The provisions of section 6588, as amended, so far as material here, are as follows:

"It shall be unlawful for any person, firm, association or corporation, his, its, or their agents or employees to manufacture, sell, possess, give away or transport intoxicating liquors within, import the same into, or export the same from the state of Missouri."

Section 19, page 242, of the Laws of 1923, provides as follows:

"The words `transport' and `transportation' as used in any part of this act, or in any part of article 7, chapter 52, Revised Statutes of Missouri, 1919, and all acts amendatory thereof, shall be held to mean and include every mode, method, or means of carrying, or conveying, intoxicating liquor from place to place in any container, or receptacle, of whatsoever kind or character, and by whatsoever means used, except carrying intoxicating liquor on person."

The defendant's counsel insists here that the State failed to show that the defendant transported intoxicating liquor otherwise than on the person, and that therefore *589 the judgment of conviction should be reversed and the defendant discharged.

The testimony shows that the defendant on July 1, 1924, at Mexico, in Audrain County, gave Clarence Townley thirty-five dollars, and instructed him to go to St. Louis and buy alcohol with the money and bring it to Mexico; that Townley went to St. Louis and purchased with the money five gallons of alcohol in one-gallon tin containers; that he placed the alcohol in a suitcase and brought it to St. Charles on a street car; that at St. Charles he carried the liquor onto a Wabash passenger train and brought it to the eastern limits of Mexico, where he threw it off the train into the weeds on the railroad right of way about one o'clock at night; that on arriving at the station in Mexico, Townley went to the defendant's room in the Lincoln Cafe somewhere south of the railroad tracks, and went to bed; that early that morning the defendant appeared at his room and asked Townley if he had procured the liquor; that Townley told defendant where the liquor was, and the two together went after the liquor, found it in the weeds where it had been thrown, and carried it a distance of about a quarter of a mile to a brickyard in Mexico; that a part of this distance the defendant carried the liquor, that a part of the distance Townley carried it, and that the rest of the distance both together carried it, one having hold of one end of the suitcase and the other having hold of the other end; that at the brickyard they removed the liquor from the suitcase, placed it in a sack, and carried it several blocks south across the railroad tracks to a point some distance south of the tracks; that there they undertook to make a division of the contrabrand between them, and being surprised by an officer abandoned it and fled.

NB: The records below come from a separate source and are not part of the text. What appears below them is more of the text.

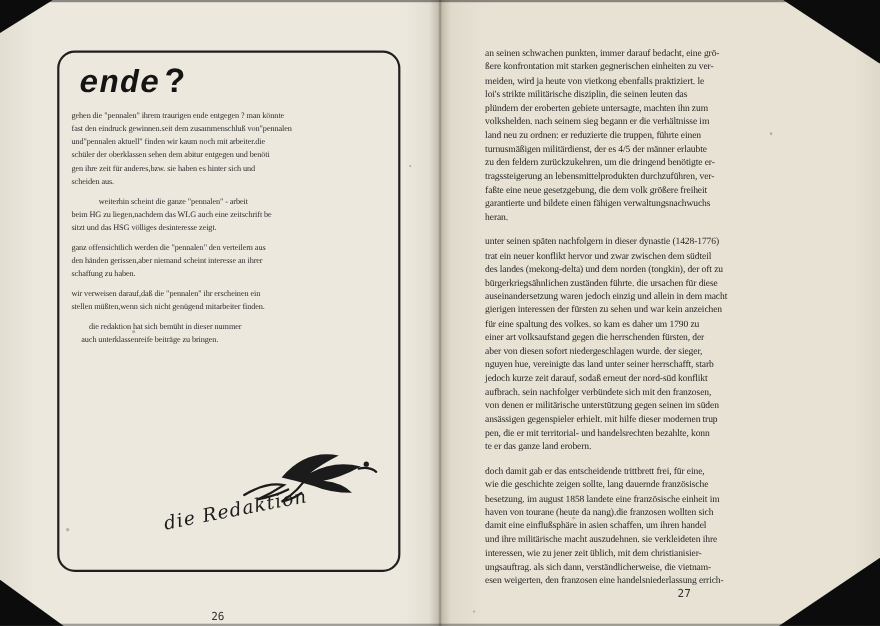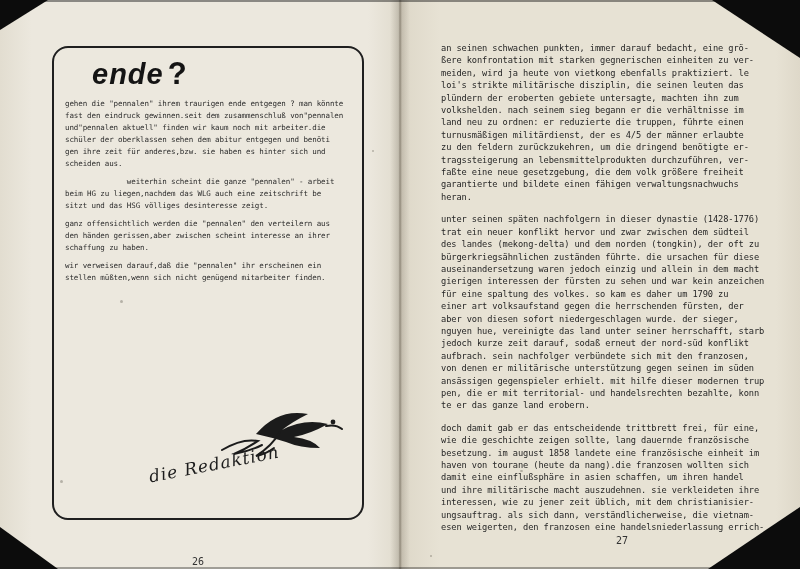--- a/index.html
+++ b/index.html
@@ -45,7 +45,7 @@
   .body-text { padding:2px 8px 0 11px; }
   .body-text p {
     white-space:pre-wrap; margin:0 0 6px 0;
-    font-size:7.5px; line-height:12px; letter-spacing:-0.1px; color:#2b2b2b;
+    font-size:7.5px; line-height:12px; letter-spacing:-0.1px; color:#2b2b2b;font-family:Liberation Serif, serif;
   }
   .right-text { position:absolute; left:30px; top:40px; width:346px; }
   .right-text p {

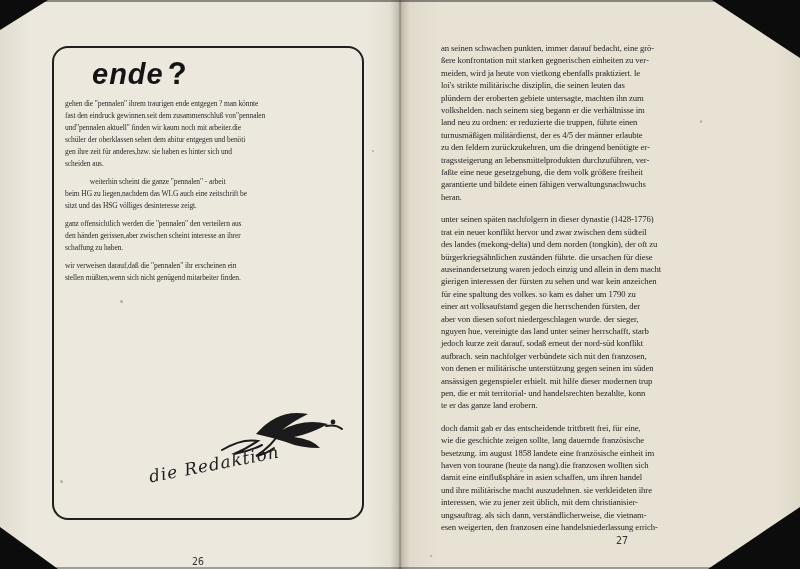--- a/index.html
+++ b/index.html
@@ -35,8 +35,8 @@
   }
   .title-row { margin:8px 0 4px 18px; }
   .title-word {
-    font-family:Liberation Sans, sans-serif;
-    font-weight:bold; font-style:italic; font-size:29px; letter-spacing:1px; color:#141414;margin-left:20px;
+    font-family:Liberation Mono, monospace;
+    font-weight:bold; font-style:italic; font-size:29px; letter-spacing:1px; color:#141414;
   }
   .title-mark {
     font-family:"Liberation Sans","DejaVu Sans",sans-serif;

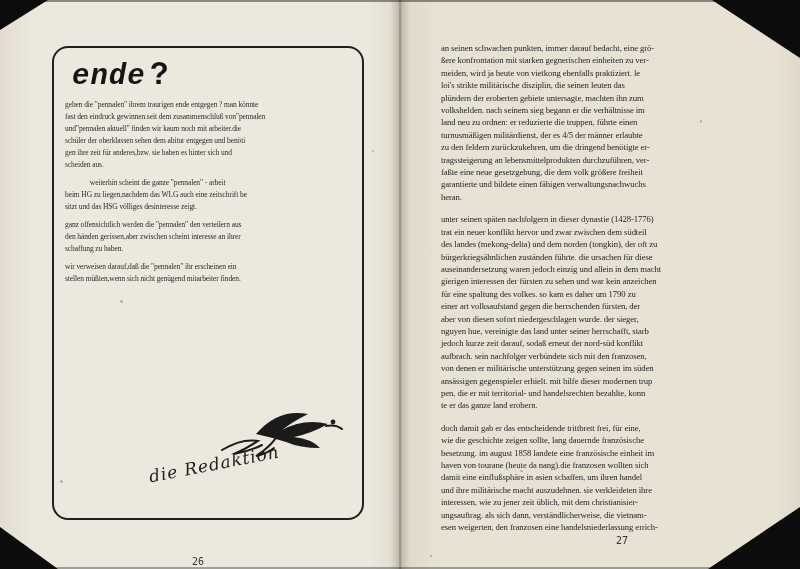--- a/index.html
+++ b/index.html
@@ -87,7 +87,7 @@
 beim HG zu liegen,nachdem das WLG auch eine zeitschrift be
 sitzt und das HSG völliges desinteresse zeigt.</p>
         <p>ganz offensichtlich werden die "pennalen" den verteilern aus
-den händen gerissen,aber zwischen scheint interesse an ihrer
+den händen gerissen,aber niemand scheint interesse an ihrer
 schaffung zu haben.</p>
         <p>wir verweisen darauf,daß die "pennalen" ihr erscheinen ein
 stellen müßten,wenn sich nicht genügend mitarbeiter finden.</p>

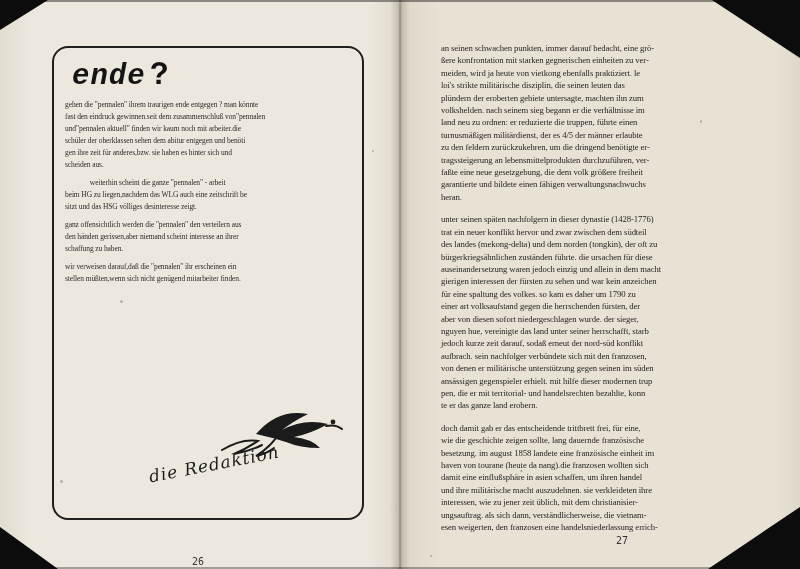--- a/index.html
+++ b/index.html
@@ -91,6 +91,8 @@
 schaffung zu haben.</p>
         <p>wir verweisen darauf,daß die "pennalen" ihr erscheinen ein
 stellen müßten,wenn sich nicht genügend mitarbeiter finden.</p>
+        <p>         die redaktion hat sich bemüht in dieser nummer
+     auch unterklassenreife beiträge zu bringen.</p>
       </div>
       <div class="signature">
         <svg width="135" height="78" viewBox="0 0 135 78">

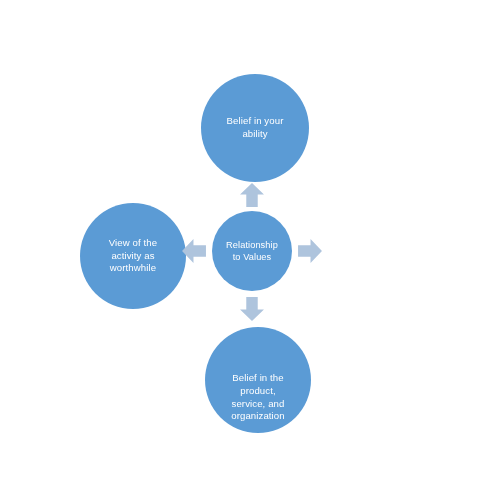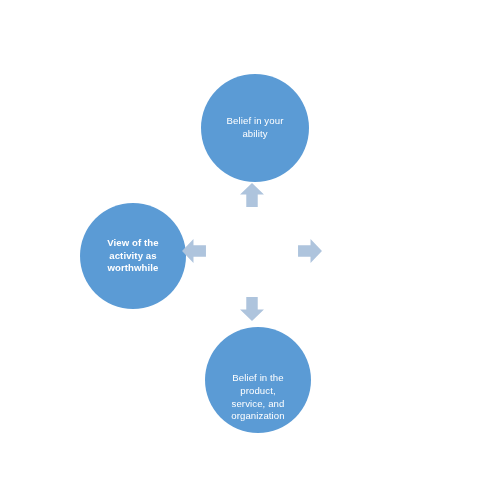--- a/index.html
+++ b/index.html
@@ -45,7 +45,6 @@
     top: 203px;
     width: 106px;
     height: 106px;
-    font-weight: bold;
   }
   #node-right {
     left: 329px;

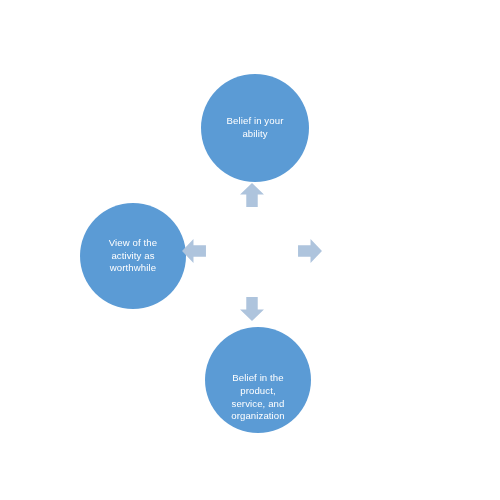--- a/index.html
+++ b/index.html
@@ -131,6 +131,10 @@
 worthwhile</span>
   </div>
 
+  <div class="node" id="node-center" style="background: rgb(91, 155, 213);">
+    <span class="node-label" style="color: rgb(255, 255, 255);">Relationship
+to Values</span>
+  </div>
 
   <div class="arrow" id="arrow-up">
     <svg viewBox="0 0 100 100" aria-hidden="true">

The carrying of intoxicating liquor in a pocket of the clothing, or in any such manner as articles are usually carried on the person as that term is ordinarily understood, comes within the exception of the statute, but the exception was not intended to cover an enterprise *590 such as is shown by the evidence in this case. The statute does not except carrying intoxicating liquor "about the person," but excepts only carrying it "on the person," which is a term much narrower in its signification than the term "about the person." [State v. Scanlon, ___ Mo. ___, 273 S.W. 1062, l.c. 1065.] The language of the exception ought not to be enlarged in its scope by an interpretation out of accord with its ordinary meaning. As a rule, exceptions in statutes are strictly construed.

Finding no error in the record, the Commissioner recommends that the judgment of the circuit court be affirmed.






Addendum

The foregoing opinion of SUTTON, C., is adopted as the opinion of the court. The judgment of the circuit court is accordingly affirmed. Daues, P.J., and Becker Nipper, JJ., concur.